** WORK INSTRUCTION **
The listing below must be repeated word for word, with its images excluded.

** PROVIDED RECORDS **

⟨

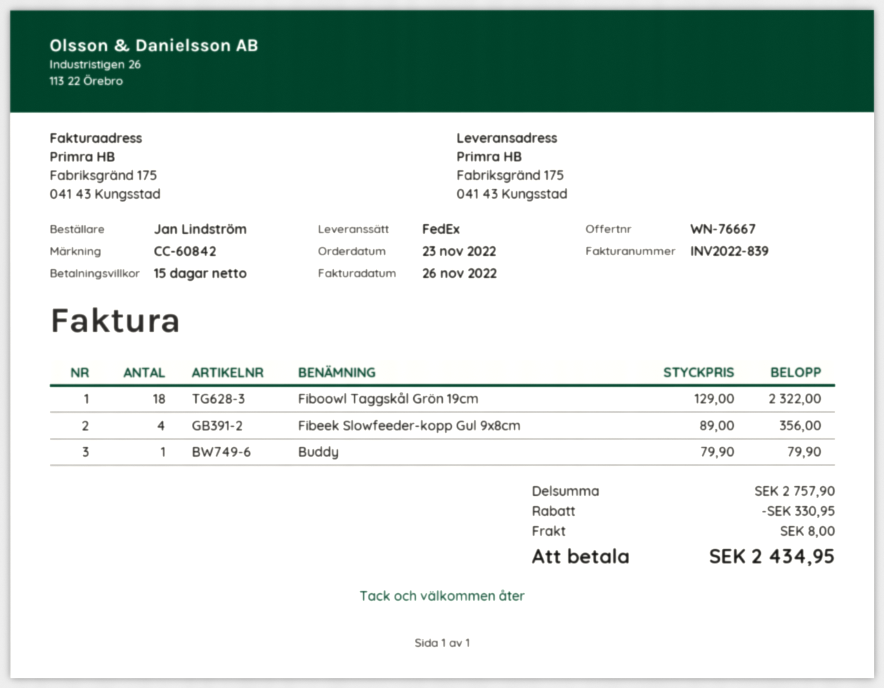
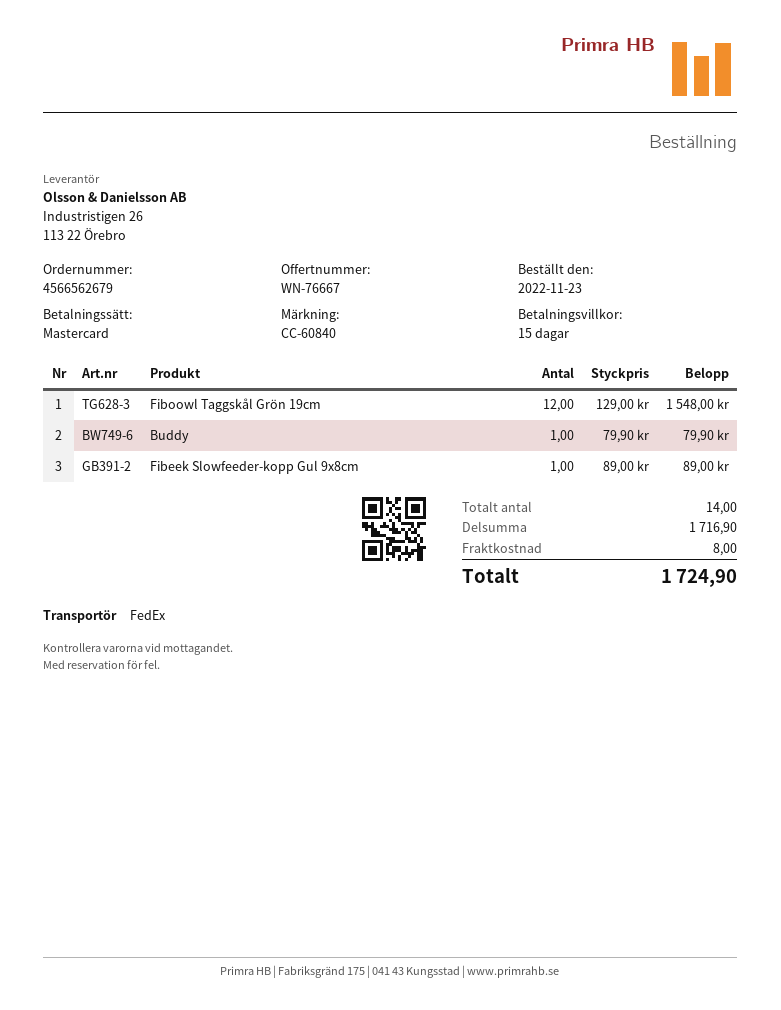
reference: CC-60842 -> CC-60840
Fiboowl Taggskål Grön 19cm: 18 x 129.00 = 2322.00 -> 12 x 129.00 = 1548.00
Fibeek Slowfeeder-kopp Gul 9x8cm: 4 x 89.00 = 356.00 -> 1 x 89.00 = 89.00
subtotal: 2757.90 -> 1716.90
discount: 330.95 -> none
total: 2434.95 -> 1724.90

⟩

** WORKED SOLUTION **
reference: CC-60842 -> CC-60840
Fiboowl Taggskål Grön 19cm: 18 x 129.00 = 2322.00 -> 12 x 129.00 = 1548.00
Fibeek Slowfeeder-kopp Gul 9x8cm: 4 x 89.00 = 356.00 -> 1 x 89.00 = 89.00
subtotal: 2757.90 -> 1716.90
discount: 330.95 -> none
total: 2434.95 -> 1724.90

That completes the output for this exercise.